* _Task objective_
Find the string "bottom" in the records and copy each line where it occurs.

[Start of section]

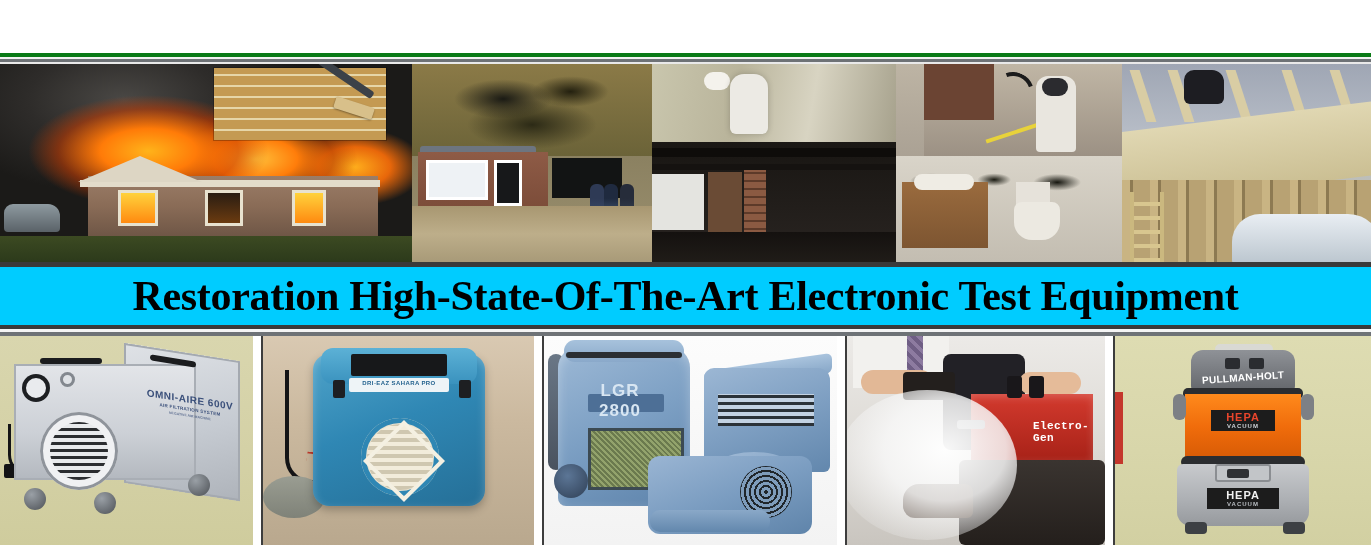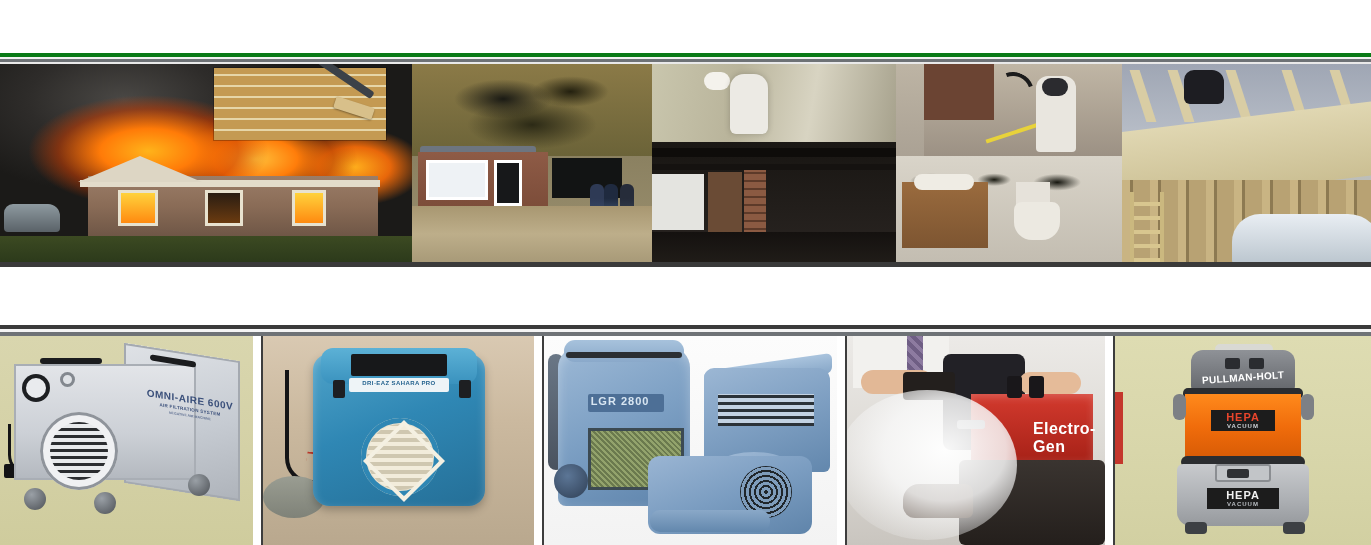--- a/index.html
+++ b/index.html
@@ -376,6 +376,9 @@
   </div>
 
   <div class="cyan-top-border"></div>
+  <div class="cyan-bar">
+    <div class="cyan-text">Restoration High-State-Of-The-Art Electronic Test Equipment</div>
+  </div>
   <div class="cyan-bottom-border"></div>
   <div class="gap-white"></div>
   <div class="gray-rail"></div>

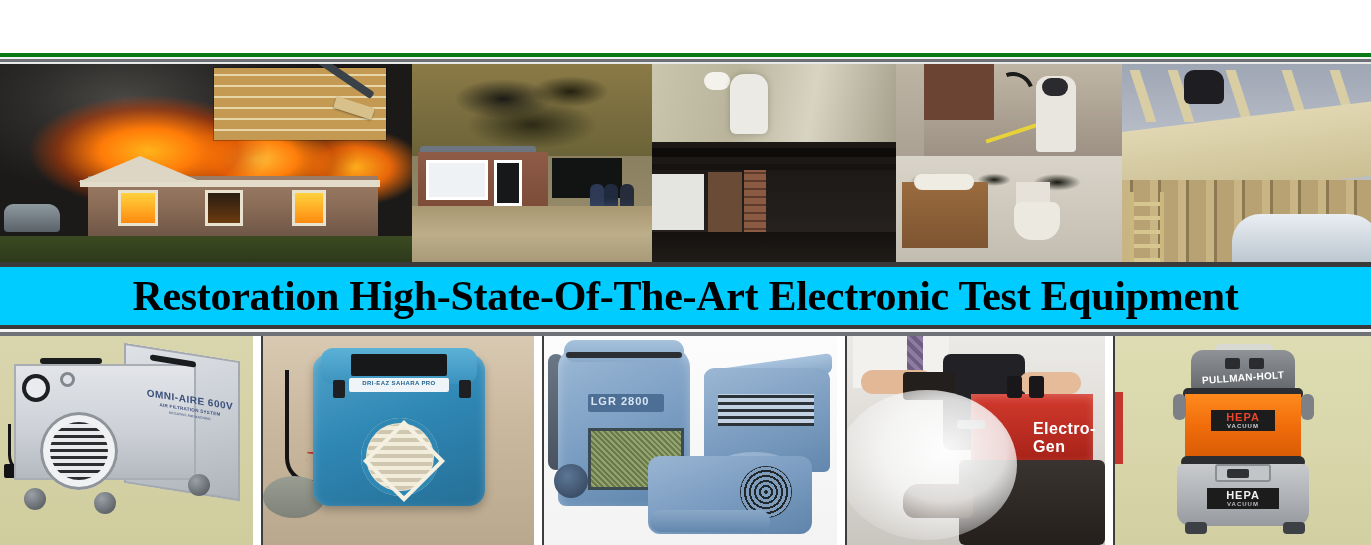--- a/index.html
+++ b/index.html
@@ -210,8 +210,8 @@
      background:linear-gradient(#a7c2dc,#8aa9ca);}
   .p3-blk{position:absolute;left:22px;top:16px;width:116px;height:6px;background:#2b2f33;border-radius:3px;}
   .p3-badge{position:absolute;left:44px;top:58px;width:76px;height:18px;background:#4d6f96;border-radius:2px;}
-  .p3-badge-t{position:absolute;left:44px;top:59px;width:64px;text-align:center;
-     font-family:"Liberation Sans",sans-serif;font-size:11px;font-weight:bold;color:#d8e6f2;letter-spacing:1px;}
+  .p3-badge-t{position:absolute;left:44px;top:45px;width:64px;text-align:center;
+     font-family:"Liberation Sans",sans-serif;font-size:17px;font-weight:bold;color:#d8e6f2;letter-spacing:1px;}
   .p3-filter{position:absolute;left:44px;top:92px;width:96px;height:62px;
      background:repeating-linear-gradient(45deg,#6b7a4e 0px,#6b7a4e 2px,#93a36c 2px,#93a36c 4px);
      box-shadow:inset 0 0 0 3px #3c4a52;}

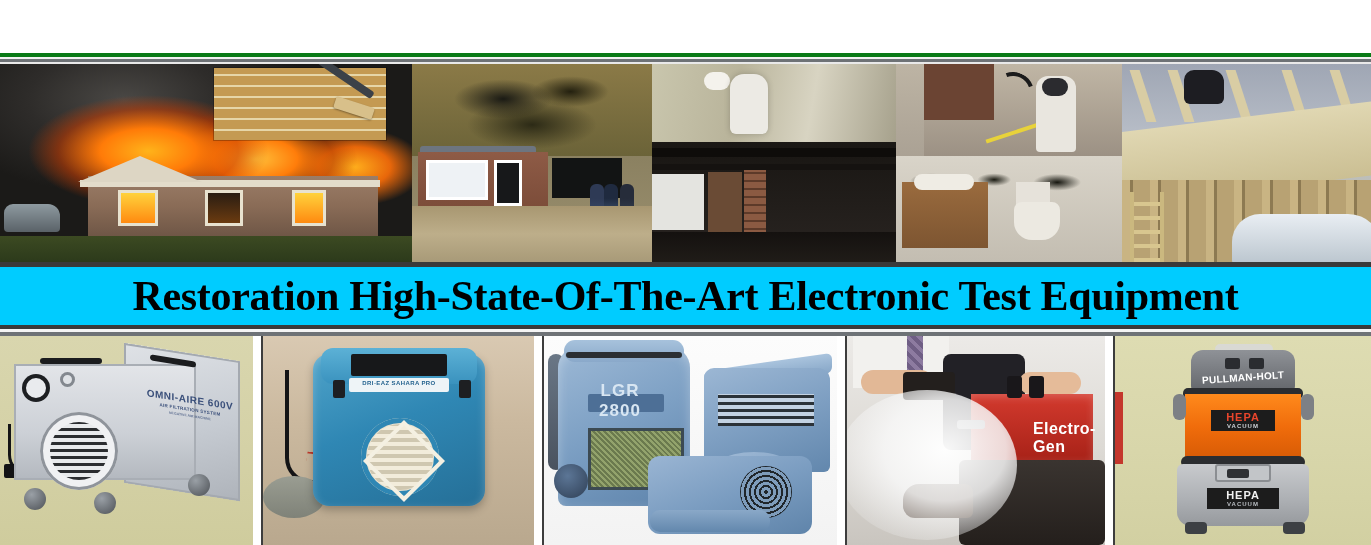--- a/index.html
+++ b/index.html
@@ -249,7 +249,7 @@
   .p4-box{position:absolute;left:124px;top:58px;width:122px;height:66px;
      background:linear-gradient(#d33a2e,#a82218);box-shadow:inset 0 3px 8px rgba(255,255,255,.2);}
   .p4-box-t{position:absolute;left:186px;top:84px;width:70px;
-     font-family:Liberation Sans, sans-serif;font-size:16px;font-weight:bold;color:#fff;letter-spacing:.4px;}
+     font-family:Liberation Mono, monospace;font-size:11px;font-weight:bold;color:#fff;letter-spacing:.4px;}
   .p4-knob1,.p4-knob2{position:absolute;top:40px;width:15px;height:22px;background:#19171a;border-radius:3px;}
   .p4-knob1{left:160px;} .p4-knob2{left:182px;}
   .p4-nozzle{position:absolute;left:110px;top:84px;width:28px;height:9px;background:#8d9196;border-radius:3px;}

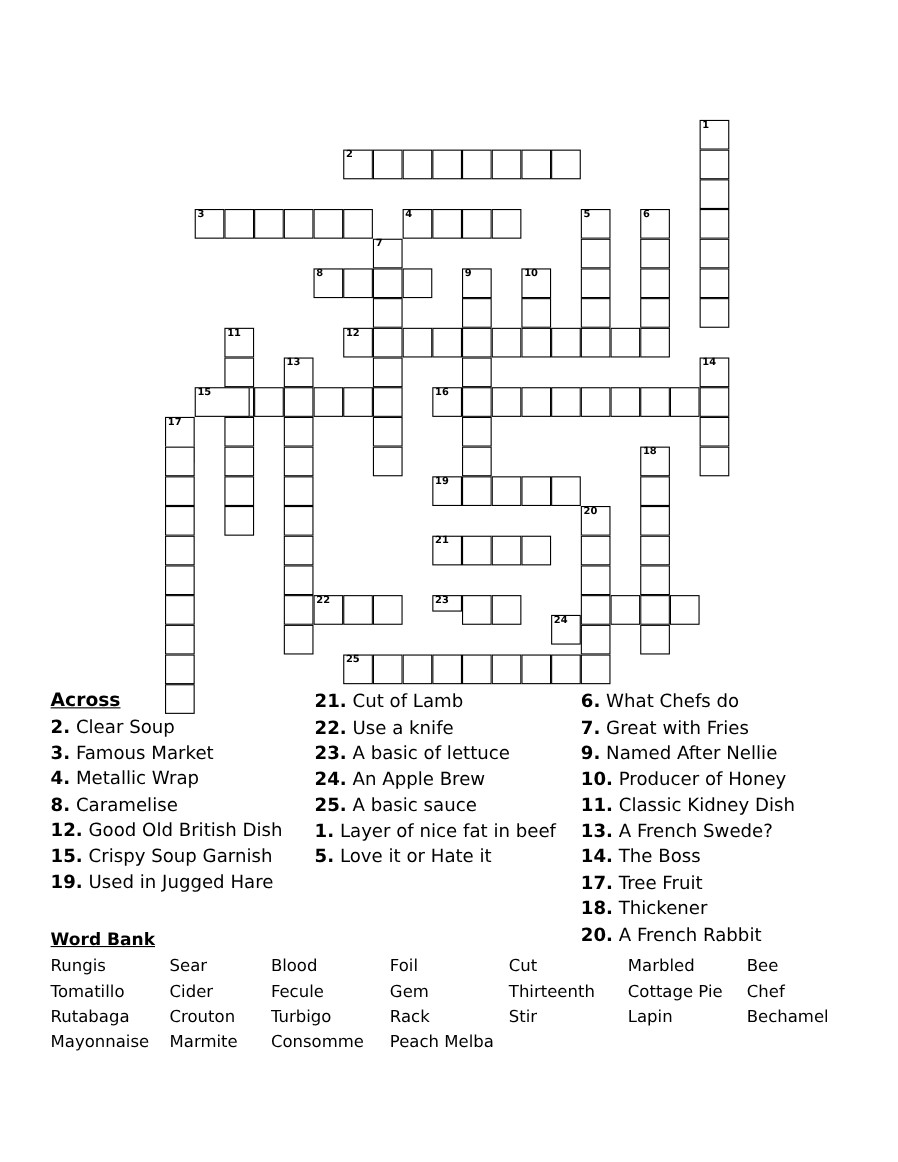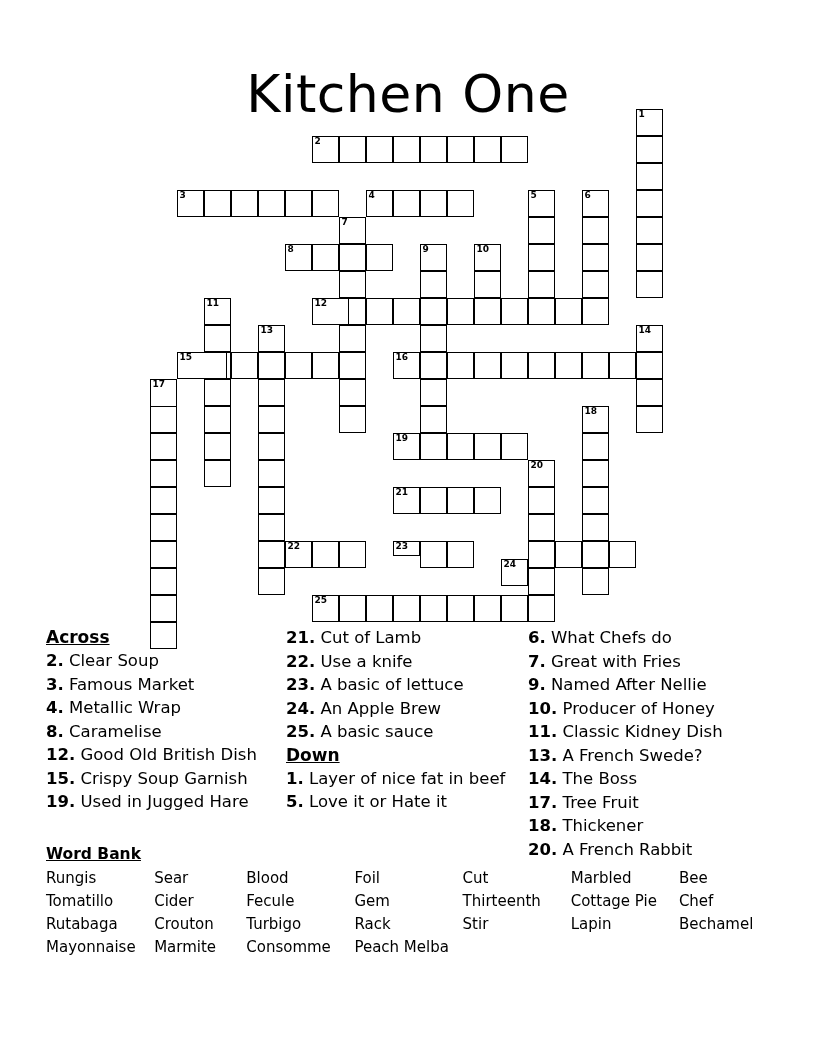--- a/index.html
+++ b/index.html
@@ -130,7 +130,6 @@
 
 <div class="page">
 
-  <h1 class="puzzle-title">Kitchen One</h1>
 
   <div id="grid-layer">
       <div class="cell" style="left: 636px; top: 109px; width: 27px; height: 27px;">

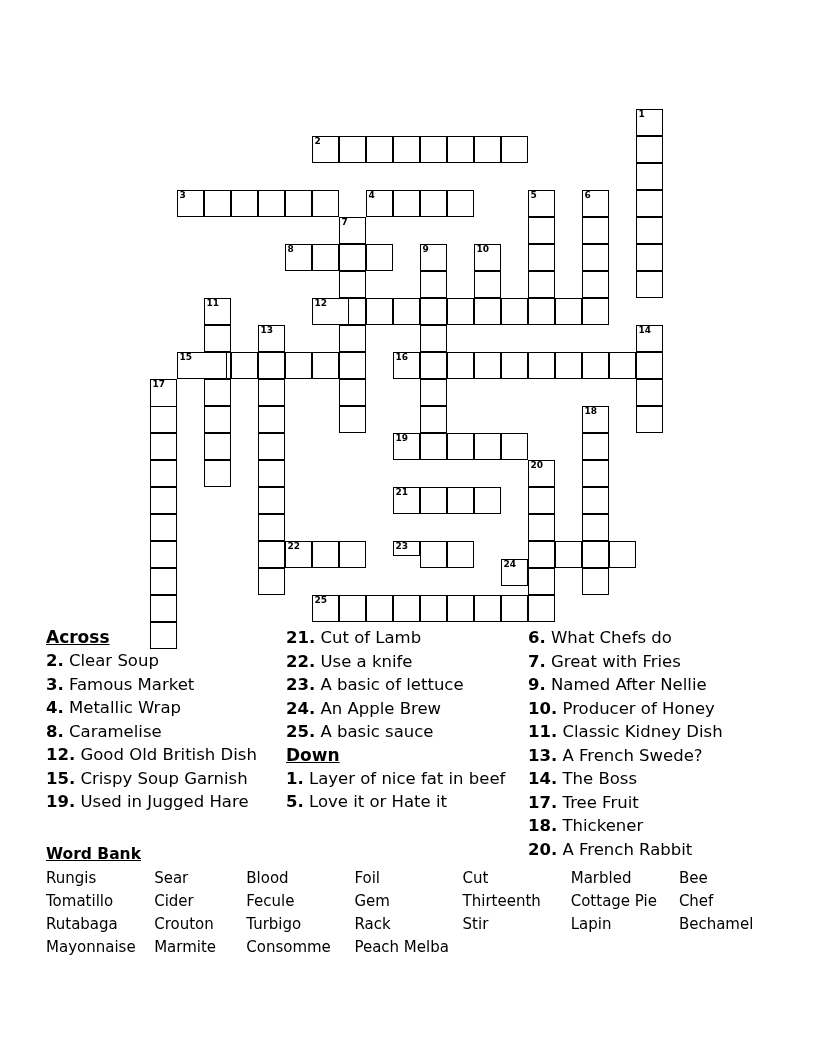--- a/index.html
+++ b/index.html
@@ -217,7 +217,7 @@
       <div class="cell" style="left: 204px; top: 406px; width: 27px; height: 27px;"></div>
       <div class="cell" style="left: 204px; top: 433px; width: 27px; height: 27px;"></div>
       <div class="cell" style="left: 204px; top: 460px; width: 27px; height: 27px;"></div>
-      <div class="cell" style="left: 312px; top: 298px; width: 37px; height: 27px;">
+      <div class="cell" style="left: 312px; top: 298px; width: 27px; height: 27px;">
         <span class="cell-num">12</span>
       </div>
       <div class="cell" style="left: 366px; top: 298px; width: 27px; height: 27px;"></div>

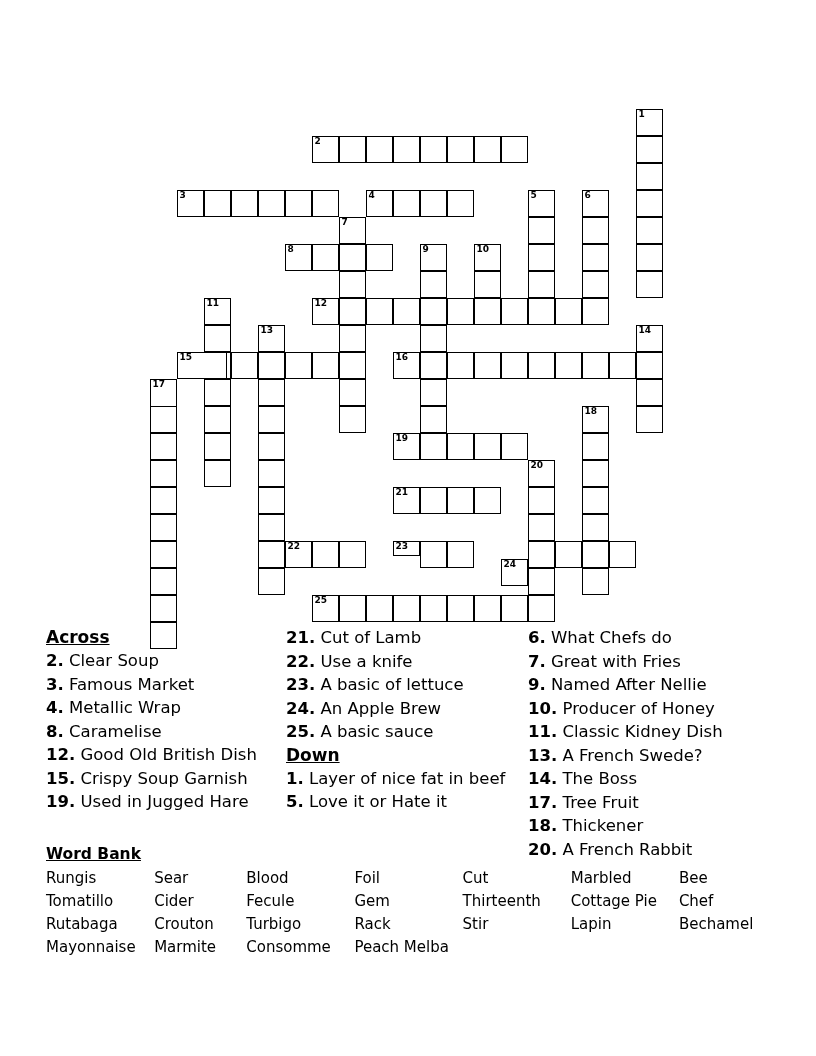--- a/index.html
+++ b/index.html
@@ -351,7 +351,6 @@
           <p class="clue"><b>24.</b><span> An Apple Brew</span></p>
           <p class="clue"><b>25.</b><span> A basic sauce</span></p>
         </div>
-      <div class="section-head">Down</div>
       <div id="down-part1">
           <p class="clue"><b>1.</b><span> Layer of nice fat in beef</span></p>
           <p class="clue"><b>5.</b><span> Love it or Hate it</span></p>

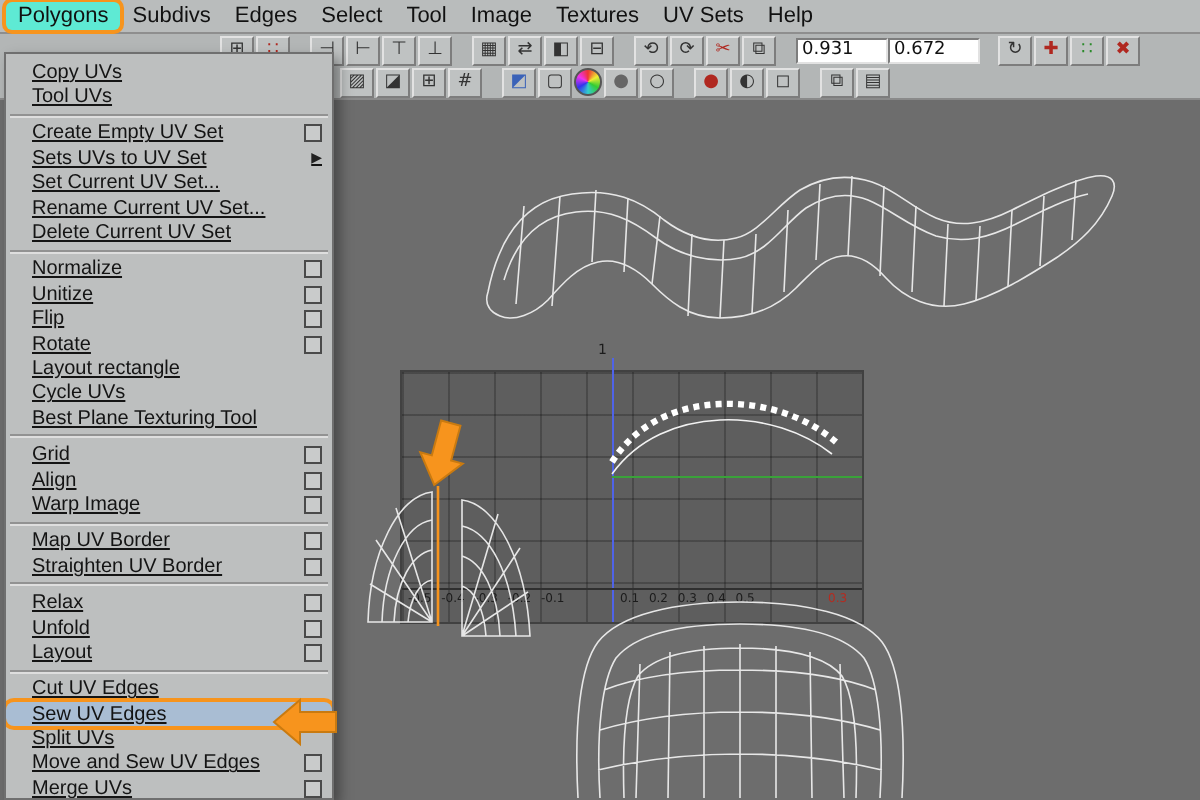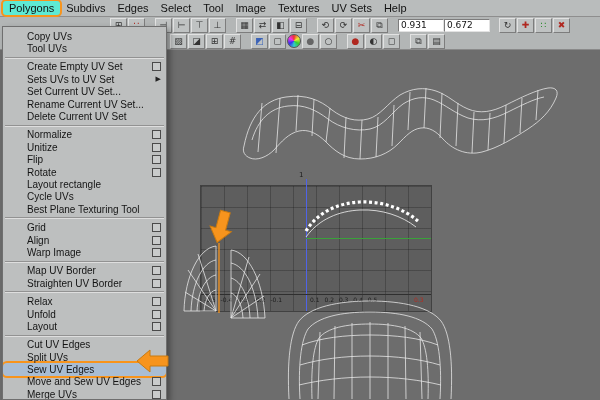--- a/index.html
+++ b/index.html
@@ -28,8 +28,8 @@
   .menu{position:absolute;top:26px;left:2px;width:163px;bottom:0;background:#bdbfbf;
         border:1px solid #6f6f6f;box-shadow:3px 3px 6px rgba(0,0,0,.35);z-index:40;
         padding-top:3px;overflow:hidden;}
-  .mi{height:12.4px;display:flex;align-items:center;padding:0 5px 0 24px;
-      font-size:10px;color:#141414;white-space:nowrap;}
+  .mi{height:12.4px;display:flex;align-items:center;padding:0 5px 0 13px;
+      font-size:10px;color:#141414;white-space:nowrap;text-decoration:underline;}
   .mi .lbl{flex:1;}
   .opt{width:7px;height:7px;flex:none;border:1px solid #4a4a4a;background:#c9cbcb;}
   .sub{flex:none;font-size:7px;color:#222;}

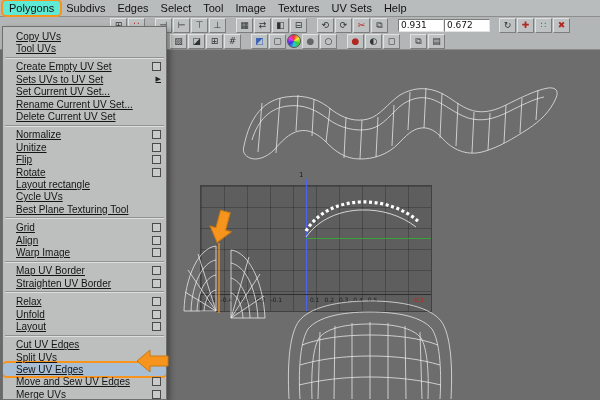--- a/index.html
+++ b/index.html
@@ -236,11 +236,11 @@
     <div class="mi">
         <span class="lbl">Cut UV Edges</span>
       </div>
-    <div class="mi">
-        <span class="lbl">Split UVs</span>
-      </div>
     <div class="mi selected orange">
         <span class="lbl">Sew UV Edges</span>
+      </div>
+    <div class="mi">
+        <span class="lbl">Split UVs</span>
       </div>
     <div class="mi">
         <span class="lbl">Move and Sew UV Edges</span>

[End of section]

* _Your response_
   <div class="cyan-bottom-border"></div>
   .menu{position:absolute;top:26px;left:2px;width:163px;bottom:0;background:#bdbfbf;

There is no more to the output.